Two extensions/clarifications of PEP 517?

thejcannon · May 28, 2024, 4:22pm

Background

I have two related extensions/clarifications I’m interesting in making to PEP 517, although I am fully aware that there is much history here. Instead of putting a PEP forth (even for discussion) I’m interesting in looking for possible support and general feedback. I really want this to be a collaboration instead of a flogging . If all seems well, I can author the PEP.

Both of these extensions/clarifications stem from PEP 517 acknowledging backend wrappers in the “In-tree Backends” section. (Unfortunately after this mention, they aren’t mentioned again, and the reader/implementor is left to guess to what degree they are supported.)

The specific use-case I’m hoping to unlock is an out-of-tree build backend wrapper. Such a wrapper is incredibly useful for a (usually corporate) monorepo of Python packages. Easily obvious use-cases such as adding a the “Private” classifier to avoid accidental upload, or by enforcing dependency conventions/requirements. ^[1] The “out-of-tree” part here is mostly allowing “updirs” in backend-path (however once you allow that, you really are allowing any out-of-tree path). [Reminder that PEP 517 explicitly calls out that this is a useful situation, albeit for a single project]

Such a use-case could be supported by uploading our backend wrapper to an internal cheeseshop (or worse, PyPI). However, that’s a very sub-optimal solution and goes greatly against the spirit of monorepos and their tooling. [Another reminder about PEP 517 admitting this is useful ]

Lastly, note I don’t think any part of this discussion should involve making it easier for build wrappers to exist. Like this semi-related proposal)

1: Clarify/encode the responsibilities when it comes to custom wrappers

(This is kind of an extension of this discussion: Nobody is following the metadata_directory promise in PEP 517)

FWIW such wrappers exist in the wild as packages (out-of-tree) such as setuptools-ext · PyPI. Additionally at least one build backend (hatch) has “build hooks” which are related but not the same.

There’s some misunderstanding/disagreement of the role of “final” build backends when it comes to build wrappers (usually around wrappers altering metadata).

2. Clarify/encode the support of out-of-tree “backends”

(Related to the original in-tree backends discussion PEP 517 Backend bootstrapping)

It seems consensus in the original discussion gravitated around in-tree due to simplicity and a lens on bootstrapping backends. (Although I could be wrong, it’s a very long discussion). AFAICT support for out-of-tree backends was never explicitly proposed, and therefore never discussed.

Open questions

1. Is there a way we can encode support for backend wrappers in a backwards-compatible way?

My gut says yes. It will likely involve wheel editing in certain cases, but that’s not that painful (example code). This likely looks something like clarifying the following quotes with the responsibilities of the parties in a world where wrappers exist:

If the build frontend has previously called prepare_metadata_for_build_wheel and depends on the wheel resulting from this call to have metadata matching this earlier call, then it should provide the path to the created .dist-info directory as the metadata_directory argument. If this argument is provided, then build_wheel MUST produce a wheel with identical metadata.

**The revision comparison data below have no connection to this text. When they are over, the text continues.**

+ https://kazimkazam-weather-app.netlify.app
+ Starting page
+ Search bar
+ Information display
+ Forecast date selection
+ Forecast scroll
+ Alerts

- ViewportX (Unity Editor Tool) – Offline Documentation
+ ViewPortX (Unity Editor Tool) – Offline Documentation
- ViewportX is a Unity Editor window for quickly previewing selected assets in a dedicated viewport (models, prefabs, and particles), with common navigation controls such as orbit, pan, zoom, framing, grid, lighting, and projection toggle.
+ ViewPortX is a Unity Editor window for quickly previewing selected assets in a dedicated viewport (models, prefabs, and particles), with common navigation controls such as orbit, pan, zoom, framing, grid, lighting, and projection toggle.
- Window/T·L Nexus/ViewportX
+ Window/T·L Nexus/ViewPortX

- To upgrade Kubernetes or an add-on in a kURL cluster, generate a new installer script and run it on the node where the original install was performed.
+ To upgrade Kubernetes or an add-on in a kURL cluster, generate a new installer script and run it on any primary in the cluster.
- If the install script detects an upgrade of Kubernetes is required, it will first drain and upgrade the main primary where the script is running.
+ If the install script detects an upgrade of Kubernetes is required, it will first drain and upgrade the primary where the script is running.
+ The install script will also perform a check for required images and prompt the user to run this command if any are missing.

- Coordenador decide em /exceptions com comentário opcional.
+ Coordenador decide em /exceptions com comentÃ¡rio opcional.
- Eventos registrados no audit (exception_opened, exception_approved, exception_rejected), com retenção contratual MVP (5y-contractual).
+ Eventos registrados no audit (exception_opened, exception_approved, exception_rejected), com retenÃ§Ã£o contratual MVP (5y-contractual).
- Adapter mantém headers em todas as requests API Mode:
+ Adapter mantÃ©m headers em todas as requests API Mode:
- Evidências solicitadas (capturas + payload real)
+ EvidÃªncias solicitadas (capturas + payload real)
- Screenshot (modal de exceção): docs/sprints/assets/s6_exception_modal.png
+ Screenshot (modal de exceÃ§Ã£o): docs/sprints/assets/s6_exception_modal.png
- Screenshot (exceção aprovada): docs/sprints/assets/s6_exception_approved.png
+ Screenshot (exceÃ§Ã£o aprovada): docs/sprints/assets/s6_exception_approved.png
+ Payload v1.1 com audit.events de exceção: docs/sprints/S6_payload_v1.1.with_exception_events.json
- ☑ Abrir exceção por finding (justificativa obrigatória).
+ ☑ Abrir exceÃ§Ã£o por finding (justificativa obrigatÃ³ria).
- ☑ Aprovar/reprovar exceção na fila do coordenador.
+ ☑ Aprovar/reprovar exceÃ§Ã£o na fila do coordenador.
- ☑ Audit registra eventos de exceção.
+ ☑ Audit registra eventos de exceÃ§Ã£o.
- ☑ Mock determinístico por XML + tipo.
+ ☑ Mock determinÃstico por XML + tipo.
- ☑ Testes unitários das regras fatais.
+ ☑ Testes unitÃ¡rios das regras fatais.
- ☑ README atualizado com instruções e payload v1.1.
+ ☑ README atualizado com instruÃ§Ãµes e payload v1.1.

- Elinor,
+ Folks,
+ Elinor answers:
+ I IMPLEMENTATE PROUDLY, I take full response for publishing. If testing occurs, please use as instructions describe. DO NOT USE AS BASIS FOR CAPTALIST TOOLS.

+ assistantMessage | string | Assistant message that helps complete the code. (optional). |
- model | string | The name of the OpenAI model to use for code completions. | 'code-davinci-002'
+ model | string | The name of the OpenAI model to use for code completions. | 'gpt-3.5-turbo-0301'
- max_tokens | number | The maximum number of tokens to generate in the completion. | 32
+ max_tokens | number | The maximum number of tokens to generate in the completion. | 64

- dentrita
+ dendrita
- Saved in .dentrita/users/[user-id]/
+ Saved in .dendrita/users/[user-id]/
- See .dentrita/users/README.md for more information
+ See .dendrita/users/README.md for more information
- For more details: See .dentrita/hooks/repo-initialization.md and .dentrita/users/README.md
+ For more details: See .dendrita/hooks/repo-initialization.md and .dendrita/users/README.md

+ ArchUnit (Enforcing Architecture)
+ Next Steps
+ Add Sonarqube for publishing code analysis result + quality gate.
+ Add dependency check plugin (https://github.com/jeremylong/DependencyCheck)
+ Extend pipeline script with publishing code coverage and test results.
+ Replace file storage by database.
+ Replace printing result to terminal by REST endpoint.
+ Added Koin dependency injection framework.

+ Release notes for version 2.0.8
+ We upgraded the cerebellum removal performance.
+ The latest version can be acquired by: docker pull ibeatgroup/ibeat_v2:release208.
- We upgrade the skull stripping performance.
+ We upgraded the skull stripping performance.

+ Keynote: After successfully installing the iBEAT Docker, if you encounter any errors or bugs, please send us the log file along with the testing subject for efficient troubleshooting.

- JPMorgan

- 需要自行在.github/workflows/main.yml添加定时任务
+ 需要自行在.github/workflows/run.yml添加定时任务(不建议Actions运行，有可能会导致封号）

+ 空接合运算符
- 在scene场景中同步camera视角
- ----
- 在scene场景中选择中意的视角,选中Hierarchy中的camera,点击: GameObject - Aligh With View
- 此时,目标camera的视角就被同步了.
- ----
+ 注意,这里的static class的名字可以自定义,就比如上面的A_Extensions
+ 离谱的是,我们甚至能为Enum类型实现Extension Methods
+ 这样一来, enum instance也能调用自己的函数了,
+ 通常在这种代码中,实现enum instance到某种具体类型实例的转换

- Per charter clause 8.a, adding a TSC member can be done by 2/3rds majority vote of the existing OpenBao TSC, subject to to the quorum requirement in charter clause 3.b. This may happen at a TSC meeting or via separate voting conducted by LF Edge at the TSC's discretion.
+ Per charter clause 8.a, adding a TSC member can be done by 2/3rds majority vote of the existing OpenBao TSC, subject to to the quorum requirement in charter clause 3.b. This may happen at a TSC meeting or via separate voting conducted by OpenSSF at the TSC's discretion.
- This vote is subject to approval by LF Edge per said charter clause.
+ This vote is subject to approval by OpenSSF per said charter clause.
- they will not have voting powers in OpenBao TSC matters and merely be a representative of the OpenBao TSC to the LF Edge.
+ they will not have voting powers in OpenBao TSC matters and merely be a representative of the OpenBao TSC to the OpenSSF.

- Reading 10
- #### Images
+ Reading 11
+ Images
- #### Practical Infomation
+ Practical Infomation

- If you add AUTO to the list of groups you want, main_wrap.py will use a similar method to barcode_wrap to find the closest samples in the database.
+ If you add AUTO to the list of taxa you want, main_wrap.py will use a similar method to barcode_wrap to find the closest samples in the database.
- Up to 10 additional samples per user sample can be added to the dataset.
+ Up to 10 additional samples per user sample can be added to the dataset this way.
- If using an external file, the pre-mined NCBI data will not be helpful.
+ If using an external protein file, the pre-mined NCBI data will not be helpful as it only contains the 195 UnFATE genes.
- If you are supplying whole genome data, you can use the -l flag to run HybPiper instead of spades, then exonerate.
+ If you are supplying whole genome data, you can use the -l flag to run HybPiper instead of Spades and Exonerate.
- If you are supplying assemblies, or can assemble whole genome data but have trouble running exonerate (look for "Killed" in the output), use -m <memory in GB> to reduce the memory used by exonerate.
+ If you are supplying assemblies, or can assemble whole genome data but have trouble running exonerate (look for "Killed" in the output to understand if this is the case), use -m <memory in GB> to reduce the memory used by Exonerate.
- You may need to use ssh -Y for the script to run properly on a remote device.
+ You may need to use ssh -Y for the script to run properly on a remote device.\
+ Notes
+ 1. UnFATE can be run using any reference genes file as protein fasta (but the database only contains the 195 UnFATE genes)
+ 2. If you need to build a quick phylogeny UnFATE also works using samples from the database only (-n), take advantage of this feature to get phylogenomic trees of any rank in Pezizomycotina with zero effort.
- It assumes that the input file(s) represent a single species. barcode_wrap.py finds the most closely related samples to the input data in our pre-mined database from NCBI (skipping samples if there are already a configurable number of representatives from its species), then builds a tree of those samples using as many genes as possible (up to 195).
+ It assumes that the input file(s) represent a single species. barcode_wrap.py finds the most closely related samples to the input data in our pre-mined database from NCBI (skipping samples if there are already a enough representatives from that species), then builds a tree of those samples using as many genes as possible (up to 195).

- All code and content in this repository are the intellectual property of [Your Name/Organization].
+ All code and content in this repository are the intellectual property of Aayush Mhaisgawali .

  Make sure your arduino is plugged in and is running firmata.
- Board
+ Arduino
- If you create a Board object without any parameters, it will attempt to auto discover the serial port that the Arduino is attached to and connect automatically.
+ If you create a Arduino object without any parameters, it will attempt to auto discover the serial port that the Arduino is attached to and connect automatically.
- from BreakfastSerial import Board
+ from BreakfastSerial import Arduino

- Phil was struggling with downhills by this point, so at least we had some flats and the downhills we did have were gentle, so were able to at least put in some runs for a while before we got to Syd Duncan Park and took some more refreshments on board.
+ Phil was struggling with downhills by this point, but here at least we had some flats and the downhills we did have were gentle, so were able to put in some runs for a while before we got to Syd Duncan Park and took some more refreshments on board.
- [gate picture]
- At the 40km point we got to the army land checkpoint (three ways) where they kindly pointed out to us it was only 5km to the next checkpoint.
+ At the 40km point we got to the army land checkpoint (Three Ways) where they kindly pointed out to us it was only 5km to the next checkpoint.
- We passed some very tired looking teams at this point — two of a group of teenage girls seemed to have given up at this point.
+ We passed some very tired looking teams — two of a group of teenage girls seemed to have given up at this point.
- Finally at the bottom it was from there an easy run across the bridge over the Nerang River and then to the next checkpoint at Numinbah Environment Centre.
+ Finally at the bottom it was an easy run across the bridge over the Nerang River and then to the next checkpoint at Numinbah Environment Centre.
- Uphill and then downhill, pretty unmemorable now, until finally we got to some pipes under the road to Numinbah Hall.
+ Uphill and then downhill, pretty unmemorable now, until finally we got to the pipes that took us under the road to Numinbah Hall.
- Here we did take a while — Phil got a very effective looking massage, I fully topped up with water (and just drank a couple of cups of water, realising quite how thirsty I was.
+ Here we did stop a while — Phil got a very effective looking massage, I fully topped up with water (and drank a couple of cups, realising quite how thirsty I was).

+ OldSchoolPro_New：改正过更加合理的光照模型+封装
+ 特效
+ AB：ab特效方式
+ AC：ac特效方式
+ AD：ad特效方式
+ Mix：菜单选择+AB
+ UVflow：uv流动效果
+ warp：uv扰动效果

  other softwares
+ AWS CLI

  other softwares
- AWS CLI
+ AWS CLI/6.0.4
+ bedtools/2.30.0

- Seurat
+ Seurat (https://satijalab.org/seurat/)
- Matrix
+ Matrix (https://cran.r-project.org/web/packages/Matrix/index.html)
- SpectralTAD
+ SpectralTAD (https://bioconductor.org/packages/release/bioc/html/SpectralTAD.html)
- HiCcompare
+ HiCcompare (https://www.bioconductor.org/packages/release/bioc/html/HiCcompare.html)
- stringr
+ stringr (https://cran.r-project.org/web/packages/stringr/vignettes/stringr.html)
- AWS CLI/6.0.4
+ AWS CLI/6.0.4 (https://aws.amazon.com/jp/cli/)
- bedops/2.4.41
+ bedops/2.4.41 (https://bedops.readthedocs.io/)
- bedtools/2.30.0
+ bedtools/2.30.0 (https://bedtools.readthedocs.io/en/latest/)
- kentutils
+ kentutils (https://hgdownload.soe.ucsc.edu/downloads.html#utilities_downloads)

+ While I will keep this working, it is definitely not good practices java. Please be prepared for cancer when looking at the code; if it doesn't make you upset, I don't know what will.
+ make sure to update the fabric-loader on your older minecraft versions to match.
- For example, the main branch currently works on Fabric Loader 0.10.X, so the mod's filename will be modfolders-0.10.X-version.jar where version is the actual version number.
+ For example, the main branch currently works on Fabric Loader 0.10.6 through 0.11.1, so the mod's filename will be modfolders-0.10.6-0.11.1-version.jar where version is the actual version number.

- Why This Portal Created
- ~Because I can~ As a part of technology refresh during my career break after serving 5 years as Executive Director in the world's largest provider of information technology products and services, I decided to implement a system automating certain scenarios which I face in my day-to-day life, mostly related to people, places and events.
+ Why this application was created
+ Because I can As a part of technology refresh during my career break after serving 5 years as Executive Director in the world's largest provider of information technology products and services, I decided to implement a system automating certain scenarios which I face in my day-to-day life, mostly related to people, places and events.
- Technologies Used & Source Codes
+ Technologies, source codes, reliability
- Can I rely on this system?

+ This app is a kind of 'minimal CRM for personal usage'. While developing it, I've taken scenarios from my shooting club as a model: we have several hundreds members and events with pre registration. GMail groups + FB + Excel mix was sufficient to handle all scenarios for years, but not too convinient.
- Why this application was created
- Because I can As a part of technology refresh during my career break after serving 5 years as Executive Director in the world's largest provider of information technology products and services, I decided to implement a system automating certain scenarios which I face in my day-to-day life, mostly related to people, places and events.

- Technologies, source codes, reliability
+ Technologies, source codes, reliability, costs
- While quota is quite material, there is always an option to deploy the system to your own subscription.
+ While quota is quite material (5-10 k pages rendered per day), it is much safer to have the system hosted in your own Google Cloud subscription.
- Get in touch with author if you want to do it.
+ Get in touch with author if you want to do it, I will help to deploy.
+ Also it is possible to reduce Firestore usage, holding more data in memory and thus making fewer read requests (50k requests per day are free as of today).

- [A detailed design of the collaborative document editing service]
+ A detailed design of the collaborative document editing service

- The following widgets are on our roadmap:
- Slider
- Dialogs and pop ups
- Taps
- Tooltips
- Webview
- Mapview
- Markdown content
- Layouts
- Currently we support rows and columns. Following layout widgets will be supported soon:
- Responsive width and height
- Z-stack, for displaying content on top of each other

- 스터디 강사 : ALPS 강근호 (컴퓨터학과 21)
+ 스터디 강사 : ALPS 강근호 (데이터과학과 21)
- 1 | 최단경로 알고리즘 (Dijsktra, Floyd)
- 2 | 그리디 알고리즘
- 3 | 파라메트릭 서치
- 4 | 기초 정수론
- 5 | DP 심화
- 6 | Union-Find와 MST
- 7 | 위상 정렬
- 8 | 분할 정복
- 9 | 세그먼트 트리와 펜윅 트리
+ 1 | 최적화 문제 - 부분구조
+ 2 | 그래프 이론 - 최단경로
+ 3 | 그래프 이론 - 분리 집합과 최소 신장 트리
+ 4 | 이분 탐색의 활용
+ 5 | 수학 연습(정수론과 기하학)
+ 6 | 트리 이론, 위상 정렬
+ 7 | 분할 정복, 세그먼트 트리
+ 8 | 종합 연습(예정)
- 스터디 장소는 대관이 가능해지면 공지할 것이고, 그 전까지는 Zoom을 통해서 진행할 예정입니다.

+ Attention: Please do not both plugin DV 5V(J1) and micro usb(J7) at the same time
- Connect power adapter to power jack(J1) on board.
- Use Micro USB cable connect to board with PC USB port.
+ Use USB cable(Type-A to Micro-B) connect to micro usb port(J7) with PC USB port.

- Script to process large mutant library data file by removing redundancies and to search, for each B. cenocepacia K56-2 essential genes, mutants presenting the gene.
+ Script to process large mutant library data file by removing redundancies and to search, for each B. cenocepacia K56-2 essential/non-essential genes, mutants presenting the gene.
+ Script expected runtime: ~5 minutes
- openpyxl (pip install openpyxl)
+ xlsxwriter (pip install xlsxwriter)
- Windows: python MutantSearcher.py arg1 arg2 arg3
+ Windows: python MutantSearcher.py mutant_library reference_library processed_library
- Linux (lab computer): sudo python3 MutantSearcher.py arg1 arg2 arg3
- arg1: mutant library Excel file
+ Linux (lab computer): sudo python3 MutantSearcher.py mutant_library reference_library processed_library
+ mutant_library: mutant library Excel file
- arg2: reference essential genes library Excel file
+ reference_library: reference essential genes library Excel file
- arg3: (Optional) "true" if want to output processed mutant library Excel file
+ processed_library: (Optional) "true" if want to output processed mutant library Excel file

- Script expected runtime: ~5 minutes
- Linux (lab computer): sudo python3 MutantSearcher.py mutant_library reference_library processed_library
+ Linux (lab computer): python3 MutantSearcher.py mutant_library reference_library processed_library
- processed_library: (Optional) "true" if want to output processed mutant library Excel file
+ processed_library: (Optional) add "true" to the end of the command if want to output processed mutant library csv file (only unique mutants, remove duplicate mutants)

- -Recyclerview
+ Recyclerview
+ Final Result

The hook MAY also create other files inside this directory, and a build frontend MUST preserve, but otherwise ignore, such files

If a build frontend needs this information and the method is not defined, it should call build_wheel and look at the resulting metadata directly.

I think this loosely looks like:

If build wrappers want to provide prepare_metadata_* hooks, they MUST respect that the wrapped backend might not support it. In this case, they follow the frontend route and create a wheel, modify it, and return the relevant adjusted metadata.
If a build backend receives a metadata_directory in build_wheel, they MUST respect it by using it verbatim in the resulting wheel (or error if doing so would be fundamentally incompatible with the backend). However, for backwards compatibility build wrappers SHOULD handle the case where backends don’t exhibit this behavior and either error or re-adjust the wheel. (Depending on how nice they wish to be to their users, or mean to their wrapped backends if you consider who might receive the the backlash of the error)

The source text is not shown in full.